On my course, they often ask us to complete writing activities, advising us that we can use fresh, new ideas, or extracts from a work in progress (WIP). Throughout, I have decided which direction to take based on what the activity requires and how well it suits my work in progress. By this point, however, the question isn’t ‘Does my WIP fit this activity?’ but ‘Which WIP do I use?’. I saw a meme recently – the jealous girlfriend one, in which the current WIP is the girlfriend, the boy is the writer, and the other girl is a ‘new writing idea’. And this spoke to me so loudly!

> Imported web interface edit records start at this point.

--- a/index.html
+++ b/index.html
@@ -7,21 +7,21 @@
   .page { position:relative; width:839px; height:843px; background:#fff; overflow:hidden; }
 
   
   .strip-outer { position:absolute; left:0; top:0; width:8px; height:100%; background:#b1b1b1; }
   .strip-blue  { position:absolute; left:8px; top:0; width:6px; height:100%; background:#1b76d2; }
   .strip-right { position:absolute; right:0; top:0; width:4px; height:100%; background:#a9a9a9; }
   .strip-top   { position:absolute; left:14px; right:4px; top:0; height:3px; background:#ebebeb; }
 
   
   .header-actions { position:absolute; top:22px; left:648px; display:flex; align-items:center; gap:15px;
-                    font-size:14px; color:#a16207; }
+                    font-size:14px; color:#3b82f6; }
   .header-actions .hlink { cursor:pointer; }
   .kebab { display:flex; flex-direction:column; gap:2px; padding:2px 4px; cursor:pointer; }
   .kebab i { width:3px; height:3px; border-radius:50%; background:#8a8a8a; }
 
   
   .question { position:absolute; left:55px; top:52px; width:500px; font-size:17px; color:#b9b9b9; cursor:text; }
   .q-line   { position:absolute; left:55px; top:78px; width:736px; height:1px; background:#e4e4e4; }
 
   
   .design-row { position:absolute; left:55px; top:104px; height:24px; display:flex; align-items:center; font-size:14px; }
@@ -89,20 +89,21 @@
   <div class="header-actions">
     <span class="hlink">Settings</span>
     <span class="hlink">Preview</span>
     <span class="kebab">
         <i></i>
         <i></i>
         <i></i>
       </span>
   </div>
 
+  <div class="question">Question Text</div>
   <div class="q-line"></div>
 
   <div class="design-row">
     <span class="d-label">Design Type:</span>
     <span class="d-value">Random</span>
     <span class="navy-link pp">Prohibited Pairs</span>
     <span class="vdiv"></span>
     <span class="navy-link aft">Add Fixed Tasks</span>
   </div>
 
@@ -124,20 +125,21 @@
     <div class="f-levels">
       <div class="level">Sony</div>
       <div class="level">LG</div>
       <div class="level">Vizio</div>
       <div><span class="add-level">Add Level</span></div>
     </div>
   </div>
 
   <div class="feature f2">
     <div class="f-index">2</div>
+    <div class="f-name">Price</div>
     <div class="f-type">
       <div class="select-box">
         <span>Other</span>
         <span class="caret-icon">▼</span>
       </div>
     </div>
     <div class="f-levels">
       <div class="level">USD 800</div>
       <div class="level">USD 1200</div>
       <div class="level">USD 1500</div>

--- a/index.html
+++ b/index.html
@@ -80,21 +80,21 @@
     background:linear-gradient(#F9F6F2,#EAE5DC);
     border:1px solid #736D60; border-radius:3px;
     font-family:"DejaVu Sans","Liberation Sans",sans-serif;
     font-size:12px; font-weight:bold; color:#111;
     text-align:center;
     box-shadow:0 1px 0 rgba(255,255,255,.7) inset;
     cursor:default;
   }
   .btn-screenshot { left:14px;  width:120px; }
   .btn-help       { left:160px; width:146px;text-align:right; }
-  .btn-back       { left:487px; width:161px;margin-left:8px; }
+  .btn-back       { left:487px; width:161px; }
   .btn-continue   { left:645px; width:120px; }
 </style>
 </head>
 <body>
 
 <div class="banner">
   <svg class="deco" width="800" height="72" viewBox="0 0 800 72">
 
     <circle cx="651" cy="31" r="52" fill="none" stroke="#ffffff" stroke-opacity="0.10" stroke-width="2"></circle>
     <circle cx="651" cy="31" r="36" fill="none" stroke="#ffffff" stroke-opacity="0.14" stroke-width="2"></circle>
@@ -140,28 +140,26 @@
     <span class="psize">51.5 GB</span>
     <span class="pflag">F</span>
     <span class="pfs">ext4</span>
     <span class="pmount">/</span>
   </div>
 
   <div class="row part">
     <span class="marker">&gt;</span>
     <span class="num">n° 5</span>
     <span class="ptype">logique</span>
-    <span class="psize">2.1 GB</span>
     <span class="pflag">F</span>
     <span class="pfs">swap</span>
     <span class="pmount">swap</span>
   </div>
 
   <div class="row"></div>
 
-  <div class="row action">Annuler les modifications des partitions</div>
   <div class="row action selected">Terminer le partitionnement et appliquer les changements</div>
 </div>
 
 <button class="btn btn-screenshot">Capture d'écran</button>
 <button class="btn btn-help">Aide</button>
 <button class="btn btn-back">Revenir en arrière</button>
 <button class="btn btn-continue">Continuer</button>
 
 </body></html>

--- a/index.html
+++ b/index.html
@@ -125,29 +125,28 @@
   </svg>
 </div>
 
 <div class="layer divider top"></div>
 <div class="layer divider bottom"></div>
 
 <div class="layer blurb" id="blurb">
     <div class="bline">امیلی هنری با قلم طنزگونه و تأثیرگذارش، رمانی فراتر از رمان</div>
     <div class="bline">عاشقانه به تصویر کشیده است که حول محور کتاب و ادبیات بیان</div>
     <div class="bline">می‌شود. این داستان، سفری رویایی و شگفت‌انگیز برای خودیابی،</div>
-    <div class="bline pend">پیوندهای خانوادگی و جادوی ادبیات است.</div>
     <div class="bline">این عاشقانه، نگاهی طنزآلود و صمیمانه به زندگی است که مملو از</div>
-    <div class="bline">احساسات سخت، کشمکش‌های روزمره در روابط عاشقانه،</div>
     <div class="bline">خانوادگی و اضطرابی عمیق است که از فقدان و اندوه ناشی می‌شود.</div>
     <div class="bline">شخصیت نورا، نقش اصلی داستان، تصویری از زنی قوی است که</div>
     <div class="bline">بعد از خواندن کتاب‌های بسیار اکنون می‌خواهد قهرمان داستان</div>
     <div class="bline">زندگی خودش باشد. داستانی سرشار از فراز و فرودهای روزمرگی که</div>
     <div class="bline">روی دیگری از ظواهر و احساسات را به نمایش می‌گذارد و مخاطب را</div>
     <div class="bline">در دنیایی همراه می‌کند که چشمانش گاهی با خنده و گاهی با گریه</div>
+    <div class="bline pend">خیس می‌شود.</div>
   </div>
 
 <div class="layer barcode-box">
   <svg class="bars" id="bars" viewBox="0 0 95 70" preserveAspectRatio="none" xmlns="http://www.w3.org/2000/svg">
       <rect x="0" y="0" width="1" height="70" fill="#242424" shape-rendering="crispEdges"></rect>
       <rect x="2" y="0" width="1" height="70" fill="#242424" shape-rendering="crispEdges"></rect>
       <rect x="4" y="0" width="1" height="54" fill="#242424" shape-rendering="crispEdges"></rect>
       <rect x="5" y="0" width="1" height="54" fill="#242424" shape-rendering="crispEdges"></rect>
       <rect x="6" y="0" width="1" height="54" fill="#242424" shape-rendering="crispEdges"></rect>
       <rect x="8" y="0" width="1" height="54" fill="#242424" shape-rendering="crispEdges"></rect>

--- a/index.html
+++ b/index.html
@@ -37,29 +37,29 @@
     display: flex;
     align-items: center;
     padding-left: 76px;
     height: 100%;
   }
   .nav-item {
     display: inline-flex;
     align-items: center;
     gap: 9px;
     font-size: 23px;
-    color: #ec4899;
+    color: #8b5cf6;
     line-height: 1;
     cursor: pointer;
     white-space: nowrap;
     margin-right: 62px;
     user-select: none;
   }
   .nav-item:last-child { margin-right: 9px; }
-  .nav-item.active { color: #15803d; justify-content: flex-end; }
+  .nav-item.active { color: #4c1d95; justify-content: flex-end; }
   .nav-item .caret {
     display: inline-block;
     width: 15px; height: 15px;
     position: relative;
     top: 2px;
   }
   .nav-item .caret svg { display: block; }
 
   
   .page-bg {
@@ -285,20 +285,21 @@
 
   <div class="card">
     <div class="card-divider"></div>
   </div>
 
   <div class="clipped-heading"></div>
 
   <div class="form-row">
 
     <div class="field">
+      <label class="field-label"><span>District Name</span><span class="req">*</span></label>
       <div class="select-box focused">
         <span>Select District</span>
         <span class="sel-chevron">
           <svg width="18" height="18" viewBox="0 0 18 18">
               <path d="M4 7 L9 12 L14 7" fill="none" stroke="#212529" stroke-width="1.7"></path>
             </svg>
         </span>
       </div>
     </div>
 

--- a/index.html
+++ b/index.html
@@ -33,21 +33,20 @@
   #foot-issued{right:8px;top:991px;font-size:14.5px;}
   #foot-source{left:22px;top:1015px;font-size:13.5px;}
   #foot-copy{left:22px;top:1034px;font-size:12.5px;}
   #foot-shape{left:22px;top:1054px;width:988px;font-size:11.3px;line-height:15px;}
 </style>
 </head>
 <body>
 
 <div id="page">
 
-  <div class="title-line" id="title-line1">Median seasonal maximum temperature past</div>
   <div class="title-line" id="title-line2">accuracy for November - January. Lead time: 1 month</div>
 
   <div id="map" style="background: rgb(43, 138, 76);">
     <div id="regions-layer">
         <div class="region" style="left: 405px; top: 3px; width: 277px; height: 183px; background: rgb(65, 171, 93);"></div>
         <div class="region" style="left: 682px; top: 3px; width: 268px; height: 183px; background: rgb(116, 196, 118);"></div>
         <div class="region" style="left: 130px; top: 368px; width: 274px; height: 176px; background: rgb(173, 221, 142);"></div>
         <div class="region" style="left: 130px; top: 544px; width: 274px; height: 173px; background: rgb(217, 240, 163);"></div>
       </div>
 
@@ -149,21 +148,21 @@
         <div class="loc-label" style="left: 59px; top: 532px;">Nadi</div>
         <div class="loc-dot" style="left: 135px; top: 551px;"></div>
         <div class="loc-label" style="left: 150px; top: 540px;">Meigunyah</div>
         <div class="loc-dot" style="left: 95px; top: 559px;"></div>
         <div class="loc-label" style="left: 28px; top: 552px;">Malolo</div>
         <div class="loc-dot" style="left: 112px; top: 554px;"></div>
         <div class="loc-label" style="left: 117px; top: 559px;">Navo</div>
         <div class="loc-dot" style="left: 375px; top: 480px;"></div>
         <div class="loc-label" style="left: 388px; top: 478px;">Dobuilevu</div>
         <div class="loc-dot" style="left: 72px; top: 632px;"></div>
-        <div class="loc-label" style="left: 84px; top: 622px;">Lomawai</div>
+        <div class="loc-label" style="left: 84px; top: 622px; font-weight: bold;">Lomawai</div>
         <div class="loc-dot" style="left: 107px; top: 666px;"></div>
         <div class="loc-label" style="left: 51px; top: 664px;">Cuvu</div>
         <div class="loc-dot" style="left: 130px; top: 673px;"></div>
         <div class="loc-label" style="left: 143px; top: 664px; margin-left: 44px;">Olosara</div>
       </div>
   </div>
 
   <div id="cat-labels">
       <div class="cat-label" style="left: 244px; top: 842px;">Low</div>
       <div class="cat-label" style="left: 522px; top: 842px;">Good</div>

When I started my course, I had two long form pieces I was working on. A post-apocalyptic novel about a girl travelling across a zombie ravaged Britain; and a sci-fi about a stowaway sneaking across a galaxy to find an ally on another planet to help him prove his uncle innocent of crimes he has been arrested for.

I now also have a novella length story that I disregarded for my final EMA, the EMA itself (15,000 is the target on that one!), and several ideas in my writer’s notebook which haven’t left the story sketch stage. The activities have often led to little snapshots of ideas that I file away for future development as well!

This is not to mention my collection of short stories, and then there are the ever-tempting competitions and epublications: as mentioned in an earlier blog post, I like to keep my work out there, even if it just boomerangs back to me!

All of this adds up to quite a lot of distraction (or is it careful time-management). Whether I am spending time deciding which WIP to use for an activity, or dallying over which WIP I want to work on at any point in time, this does not help with the busy work of actually writing!